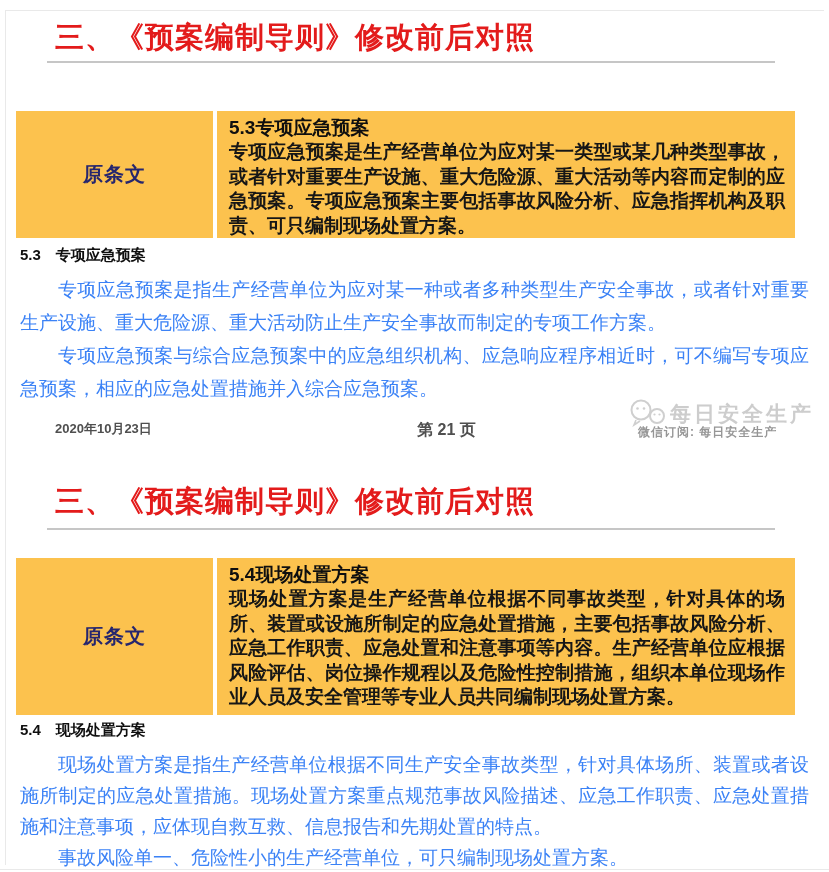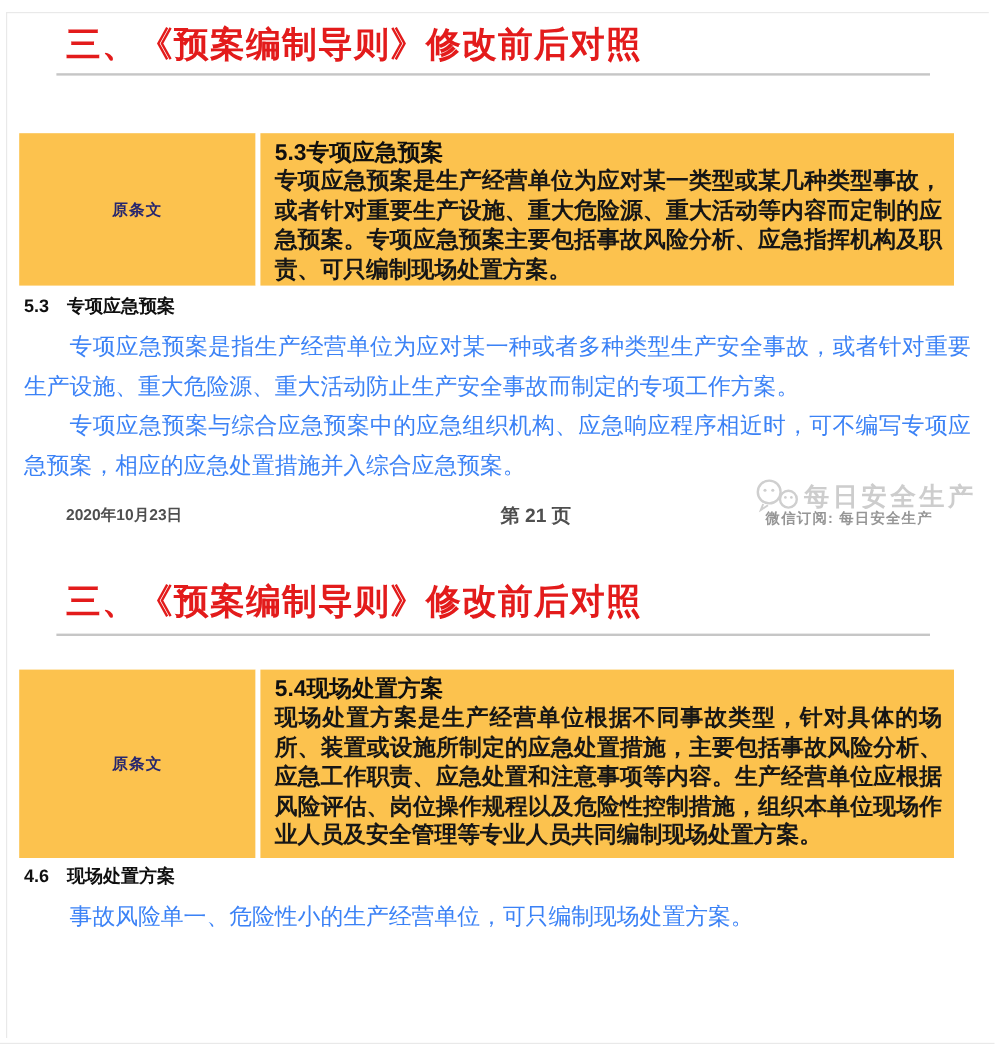--- a/index.html
+++ b/index.html
@@ -30,7 +30,7 @@
     display:flex;align-items:center;justify-content:center;
   }
   .box-label{
-    font-size:13px;font-weight:800;color:#26266e;letter-spacing:1px;
+    font-size:20px;font-weight:800;color:#26266e;letter-spacing:1px;
   }
   .box-divider{width:4px;flex:0 0 4px;background:#ffffff;}
   .box-content-cell{

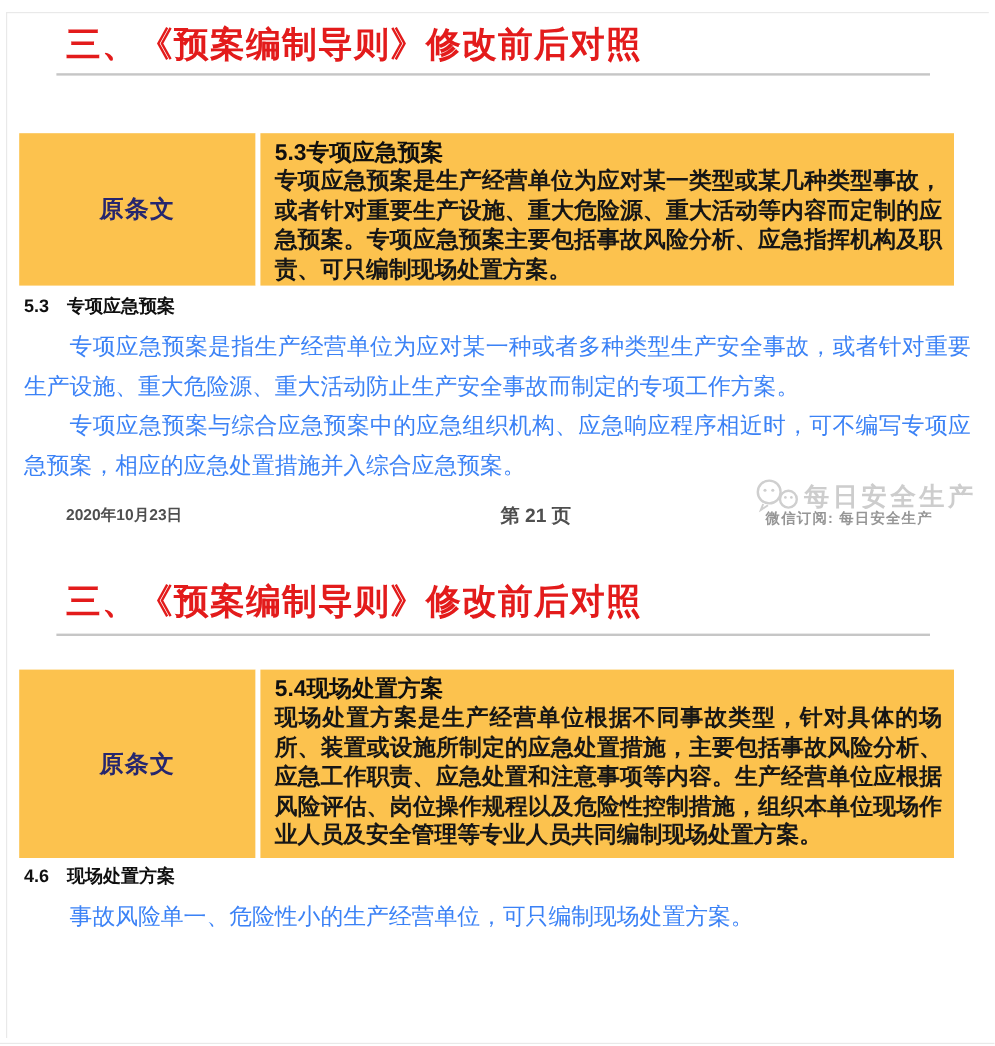--- a/index.html
+++ b/index.html
@@ -145,7 +145,7 @@
       </div>
     </div>
 
-    <div class="sec-heading" style="top:721px;">4.6　现场处置方案</div>
+    <div class="sec-heading" style="top:721px;">5.4　现场处置方案</div>
 
     <div class="para-wrap" style="top:749px;">
       <p class="para">事故风险单一、危险性小的生产经营单位，可只编制现场处置方案。</p>

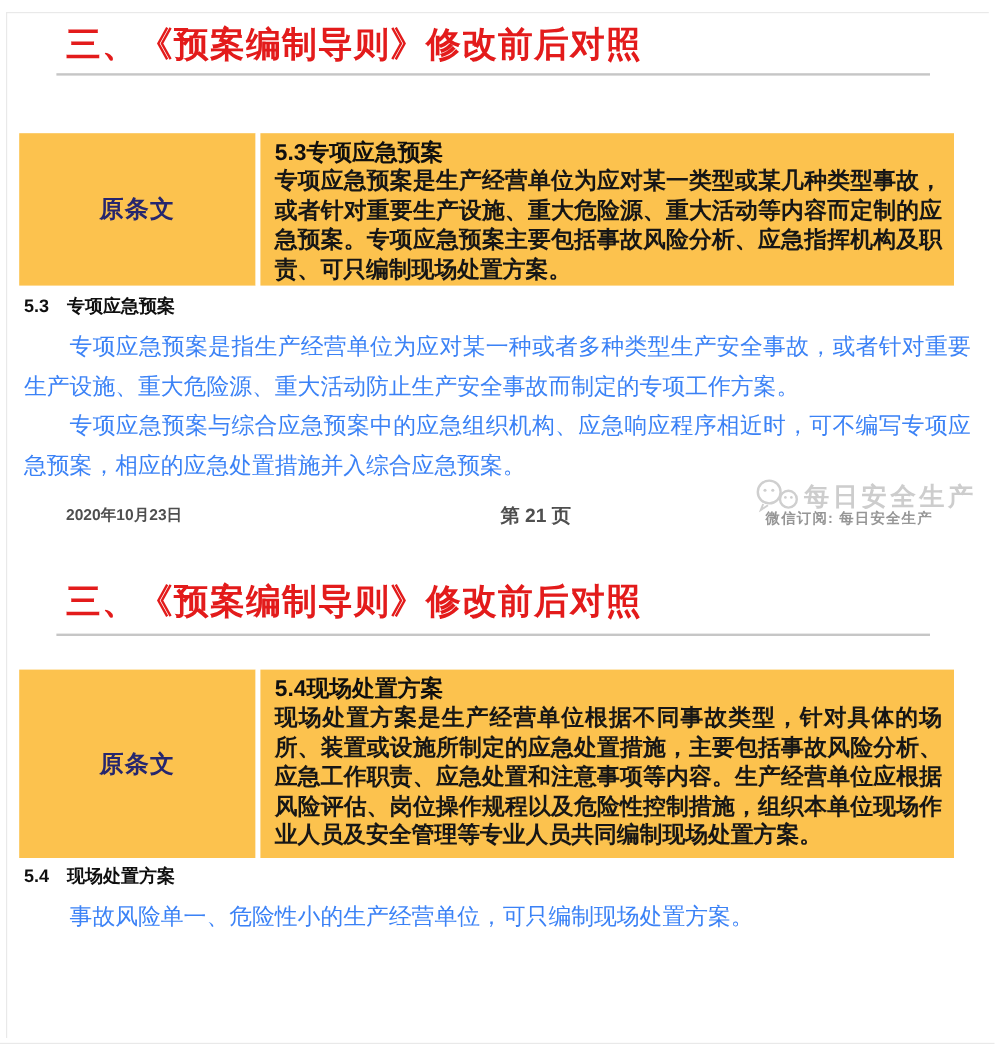--- a/index.html
+++ b/index.html
@@ -148,6 +148,7 @@
     <div class="sec-heading" style="top:721px;">5.4　现场处置方案</div>
 
     <div class="para-wrap" style="top:749px;">
+      <p class="para">现场处置方案是指生产经营单位根据不同生产安全事故类型，针对具体场所、装置或者设施所制定的应急处置措施。现场处置方案重点规范事故风险描述、应急工作职责、应急处置措施和注意事项，应体现自救互救、信息报告和先期处置的特点。</p>
       <p class="para">事故风险单一、危险性小的生产经营单位，可只编制现场处置方案。</p>
     </div>
   </div>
__________
### Your goal
Please show the lines of the material that contain the string "content".

### Solution for this problem
     display:flex;align-items:center;justify-content:center;
   .box-content-cell{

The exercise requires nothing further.